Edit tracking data
################
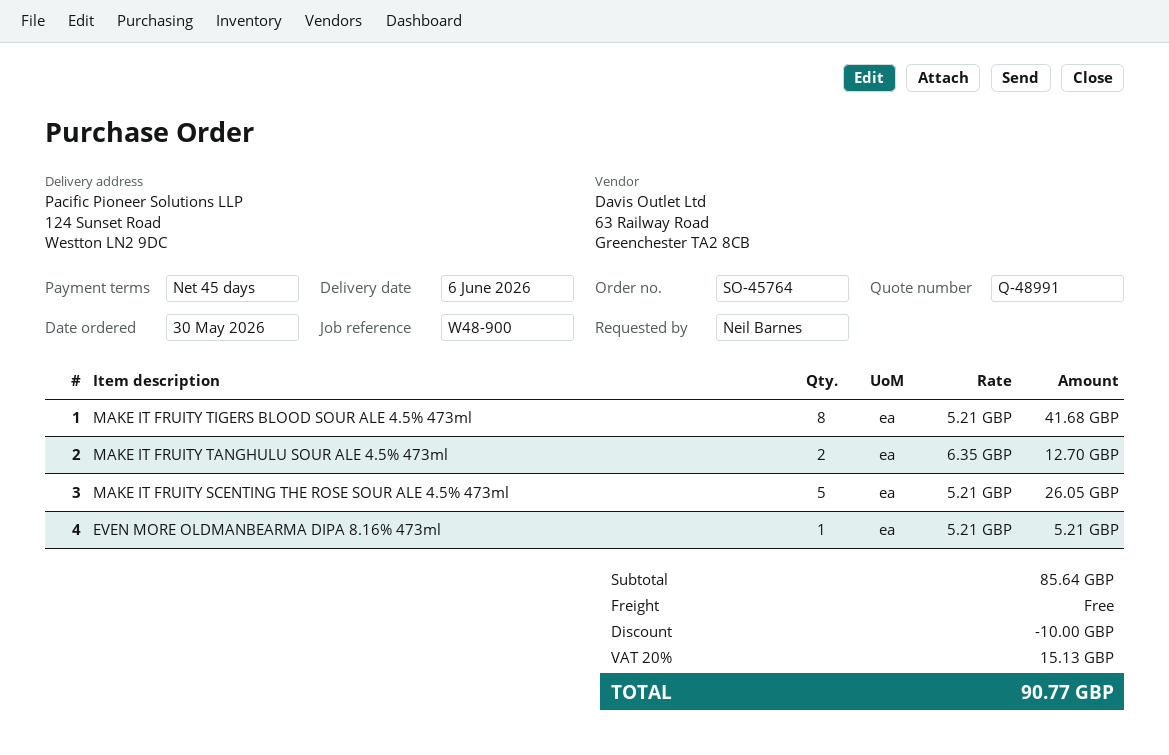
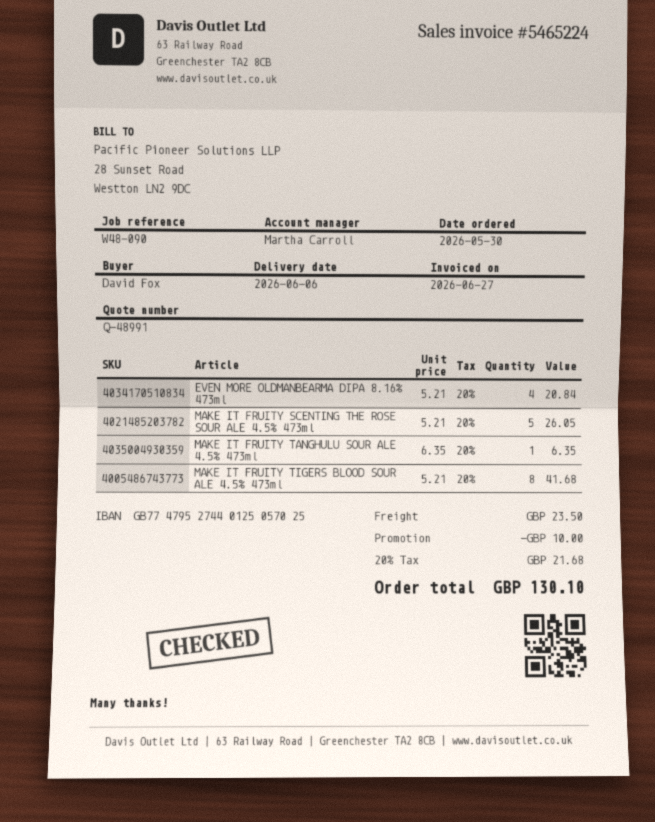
reference: W48-900 -> W48-090
ordered by: Neil Barnes -> David Fox
MAKE IT FRUITY TANGHULU SOUR ALE 4.5% 473ml: 2 x 6.35 = 12.70 -> 1 x 6.35 = 6.35
EVEN MORE OLDMANBEARMA DIPA 8.16% 473ml: 1 x 5.21 = 5.21 -> 4 x 5.21 = 20.84
shipping: 0.00 -> 23.50
tax: 20% = 15.13 -> 20% = 21.68
total: 90.77 -> 130.10

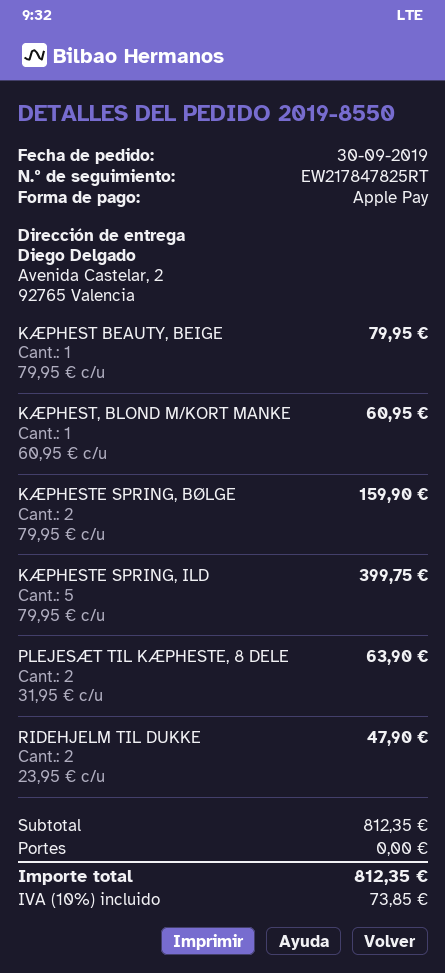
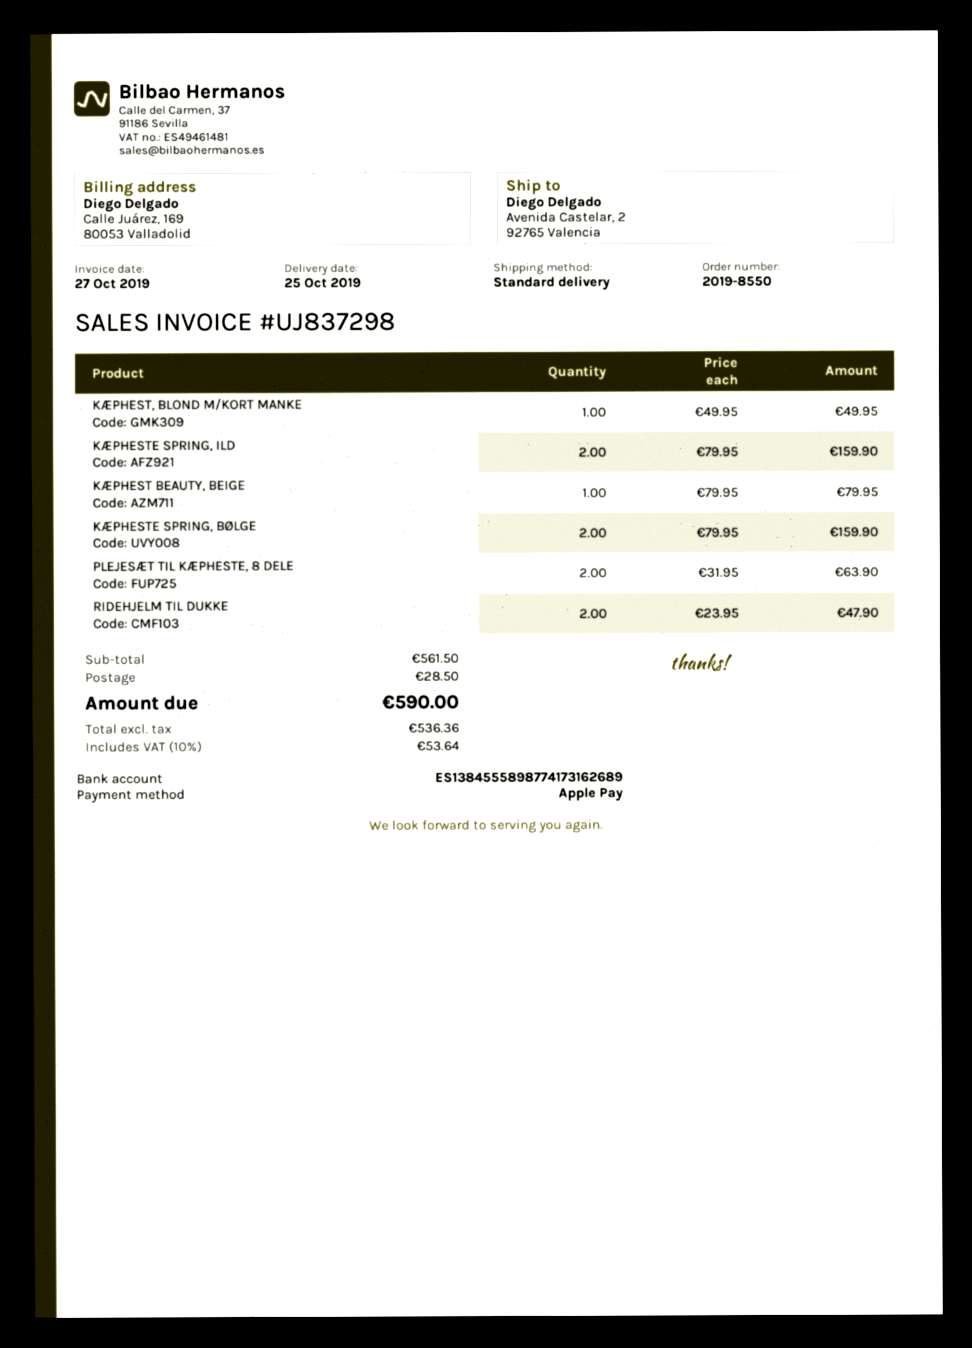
KÆPHEST, BLOND M/KORT MANKE: 1 x 60.95 = 60.95 -> 1 x 49.95 = 49.95
KÆPHESTE SPRING, ILD: 5 x 79.95 = 399.75 -> 2 x 79.95 = 159.90
subtotal: 812.35 -> 561.50
shipping: 0.00 -> 28.50
tax: 10% = 73.85 -> 10% = 53.64
total: 812.35 -> 590.00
################
:: What is being asked ::
Please copy the data above word for word, but only from the line that contains "EVEN MORE OLDMANBEARMA" through the final line, both included, and without the pictures.

:: Exercise output ::
EVEN MORE OLDMANBEARMA DIPA 8.16% 473ml: 1 x 5.21 = 5.21 -> 4 x 5.21 = 20.84
shipping: 0.00 -> 23.50
tax: 20% = 15.13 -> 20% = 21.68
total: 90.77 -> 130.10

KÆPHEST, BLOND M/KORT MANKE: 1 x 60.95 = 60.95 -> 1 x 49.95 = 49.95
KÆPHESTE SPRING, ILD: 5 x 79.95 = 399.75 -> 2 x 79.95 = 159.90
subtotal: 812.35 -> 561.50
shipping: 0.00 -> 28.50
tax: 10% = 73.85 -> 10% = 53.64
total: 812.35 -> 590.00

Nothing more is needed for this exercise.